MEDPAC reported to Congress that the crude mean LOS for the 10 SSTP DRGs continued to fall between 1997 and 1999, but at a slower rate than non-SSTP DRGS (MEDPAC: Medicare Payment Advisory Commission 2000). However, during this same timeframe, Medicare implemented policy changes that affected skilled nursing and home health care markets potentially restricting access to PAC (One-hundred-fifth Congress of the United States of America 1997), which in turn could affect hospital LOS and use of early PAC.

To examine the impact of the SSTP and discern its effects from other concurrent policies, we selected a 100 percent sample of select Medicare fee-for-service claims between January 1, 1996 and December 31, 2000 for an interrupted time-series analysis so that month-to-month change in practice patterns could be correlated with the date of SSTP implementation.
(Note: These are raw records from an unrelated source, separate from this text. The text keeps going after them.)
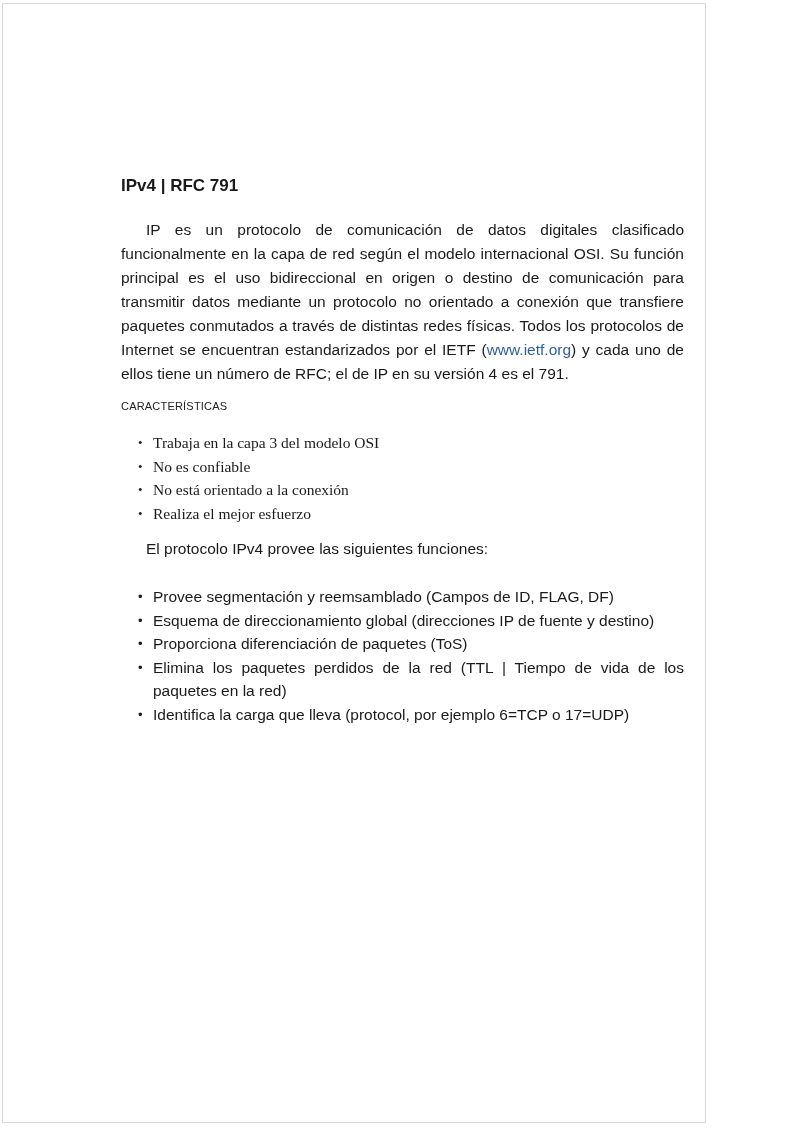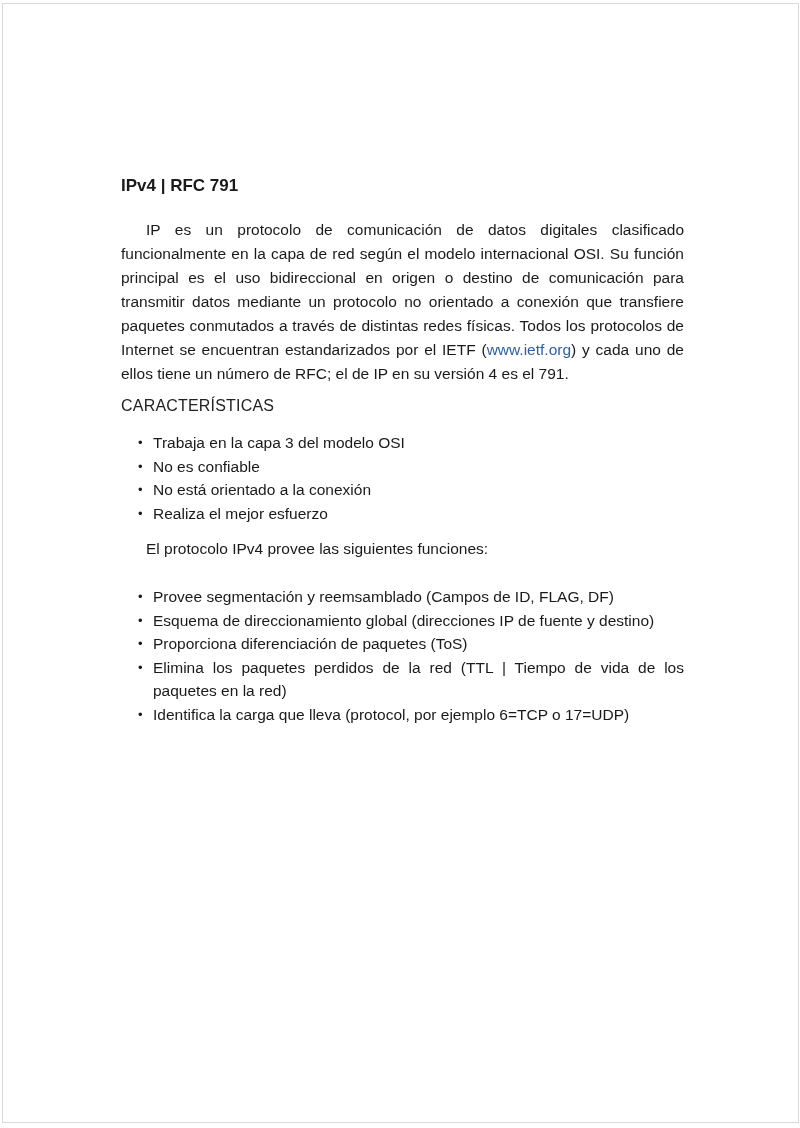--- a/index.html
+++ b/index.html
@@ -5,7 +5,7 @@
   html, body { margin: 0; padding: 0; background: #ffffff; }
   body { width: 800px; height: 1128px; position: relative; overflow: hidden; }
   .page {
-    position: absolute; left: 2px; top: 3px; width: 797px; height: 1120px;
+    position: absolute; left: 2px; top: 3px; width: 704px; height: 1120px;
     border: 1px solid #d9d9d9; background: #fff; box-sizing: border-box;
   }
   .content {

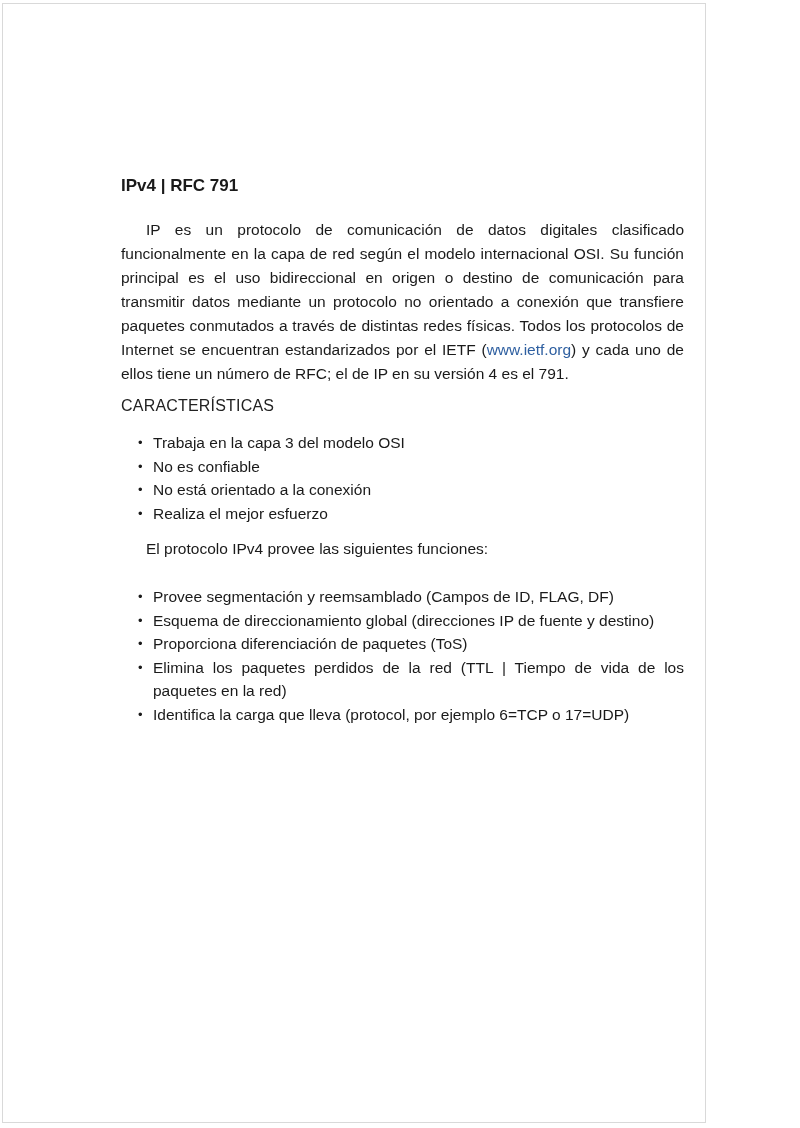--- a/index.html
+++ b/index.html
@@ -21,7 +21,7 @@
   }
   .intro { margin-top: 20px; }
   .section-label {
-    font-size: 16px; line-height: 14px; letter-spacing: 0.2px; color: #222;
+    font-size: 11px; line-height: 14px; letter-spacing: 0.2px; color: #222;
   }
   .label1 { margin-top: 13px; }
   .label2 { margin-top: 41px; }

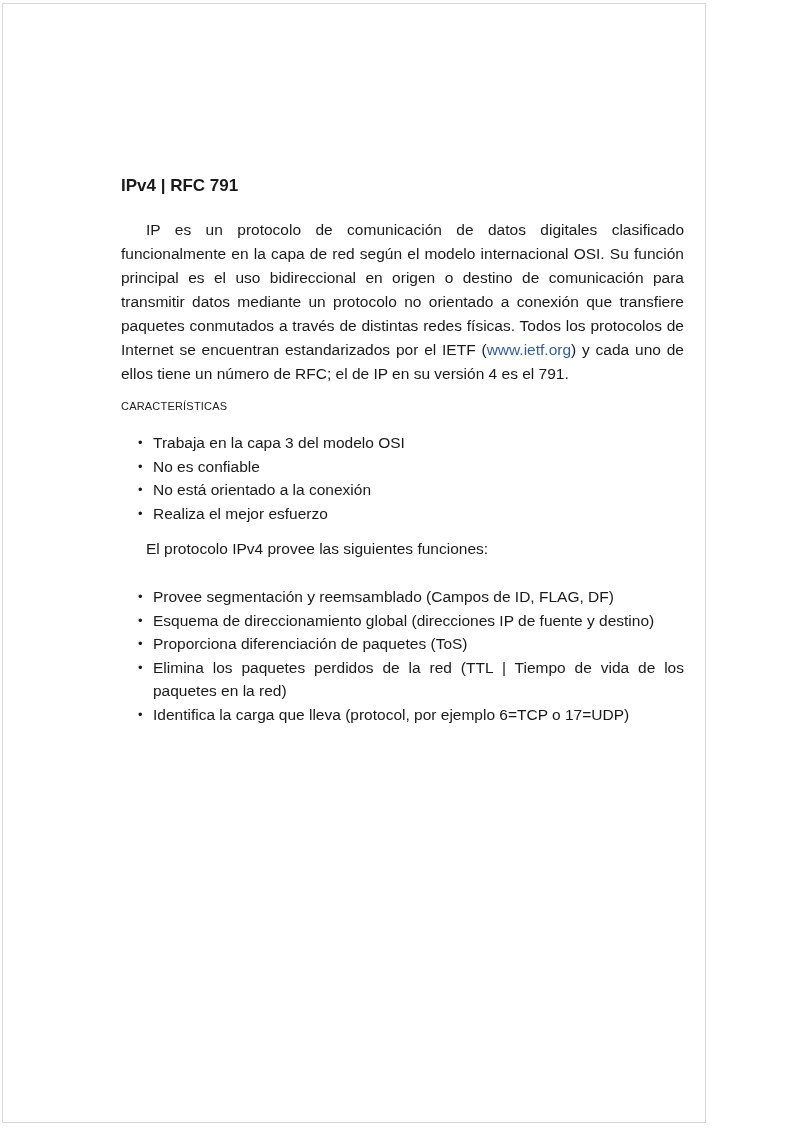--- a/index.html
+++ b/index.html
@@ -33,7 +33,7 @@
   ul li::before {
     content: "\2022"; position: absolute; left: -15px; top: 0; font-size: 13px;
   }
-  .list1 { margin-top: 18px; }
+  .list1 { margin-top: 18px; font-family: Liberation Serif, serif; }
   .func-intro { margin-top: 12px; }
   .list2 { margin-top: 24px; }
   .closing { margin-top: 25px; }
We hypothesized that implementation of the SSTP would attenuate or perhaps even reverse the historical trend for shorter hospital LOS, resulting in a smaller proportion of patients discharged "early" to PAC. We also tested for differential effects of the policy by patient, hospital, and regional characteristics.

METHODS

Patient Selection

Claims for all indexed hospital admissions, related skilled nursing facility, rehabilitation hospital and home health bills for patients undergoing joint replacement(JR) or surgical repair of hip fracture (FX) were requested. The major orthopedic procedures were selected as they represent half of all the original SSTP DRG discharges and have the highest utilization of PAC (MEDPAC: Medicare Payment Advisory Commission 2000). Analyses were performed separately for these two discrete clinical groups, which represent a broad range of the clinical spectrum from the relatively functional to the frail and vulnerable patient, each with unique PAC needs.